## [EXERCISE DETAILS]
Lift every line from the entries that includes the word "Pottery".

## [RECORD EXCERPTS]
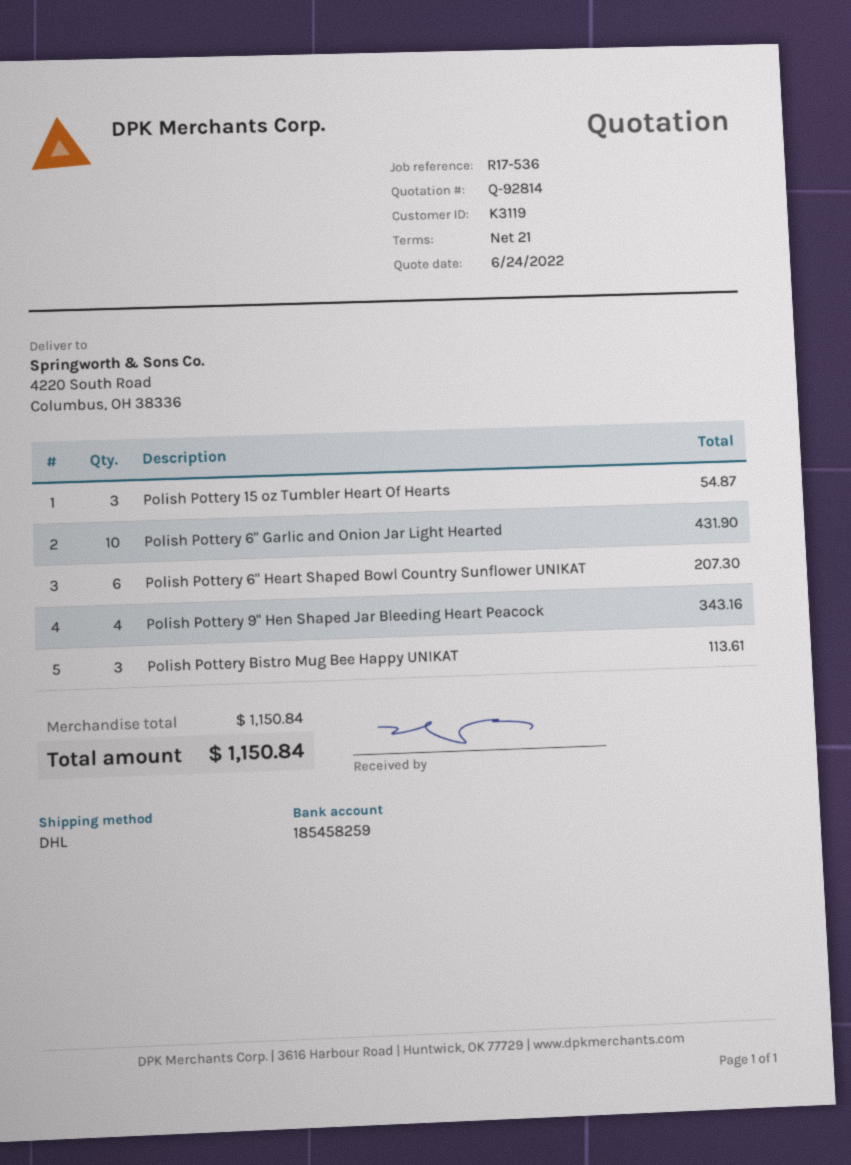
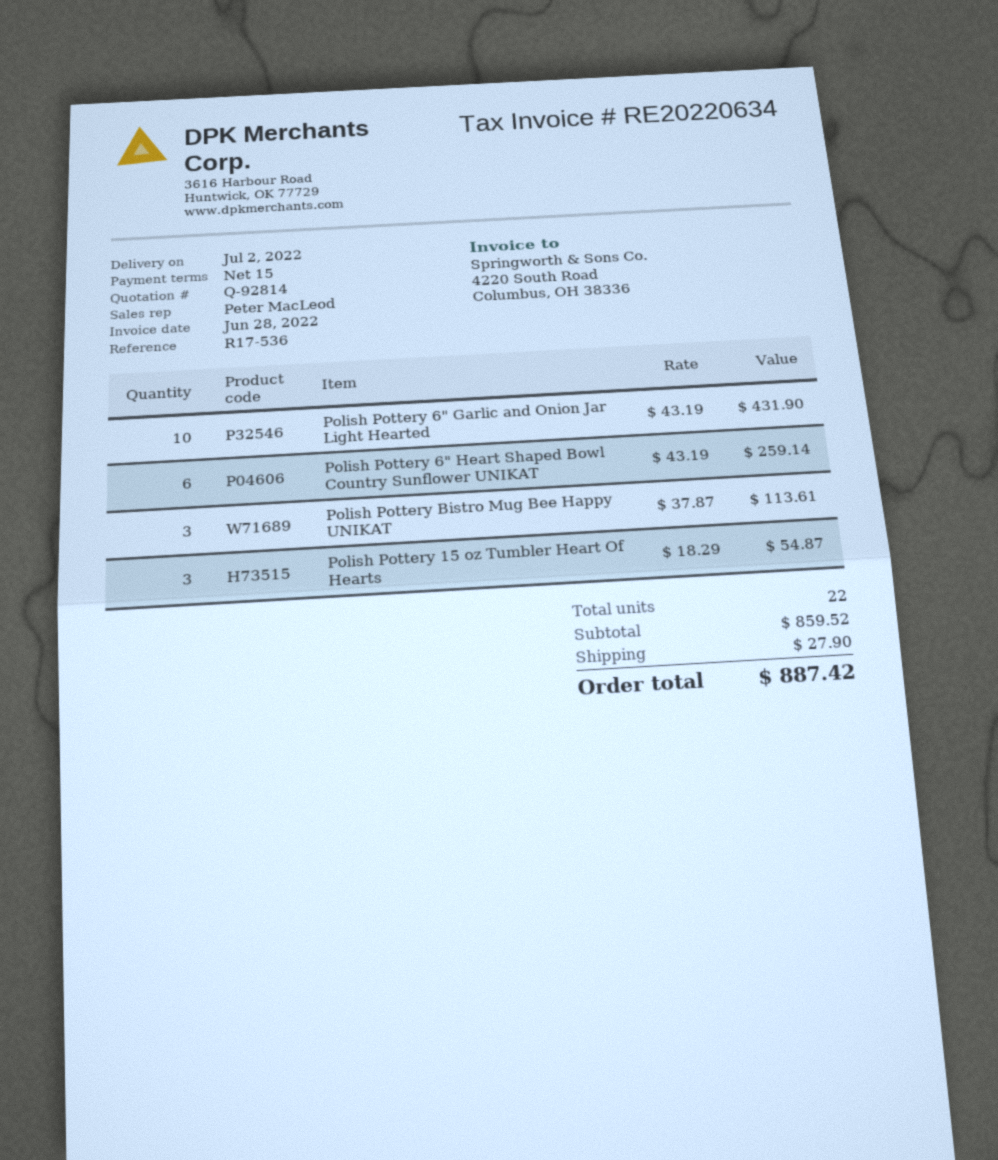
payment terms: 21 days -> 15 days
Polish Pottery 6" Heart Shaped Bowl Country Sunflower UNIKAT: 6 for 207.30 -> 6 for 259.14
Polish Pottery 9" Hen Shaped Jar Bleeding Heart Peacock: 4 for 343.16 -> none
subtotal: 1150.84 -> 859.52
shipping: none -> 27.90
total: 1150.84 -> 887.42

## [EXERCISE SOLUTION]
Polish Pottery 6" Heart Shaped Bowl Country Sunflower UNIKAT: 6 for 207.30 -> 6 for 259.14
Polish Pottery 9" Hen Shaped Jar Bleeding Heart Peacock: 4 for 343.16 -> none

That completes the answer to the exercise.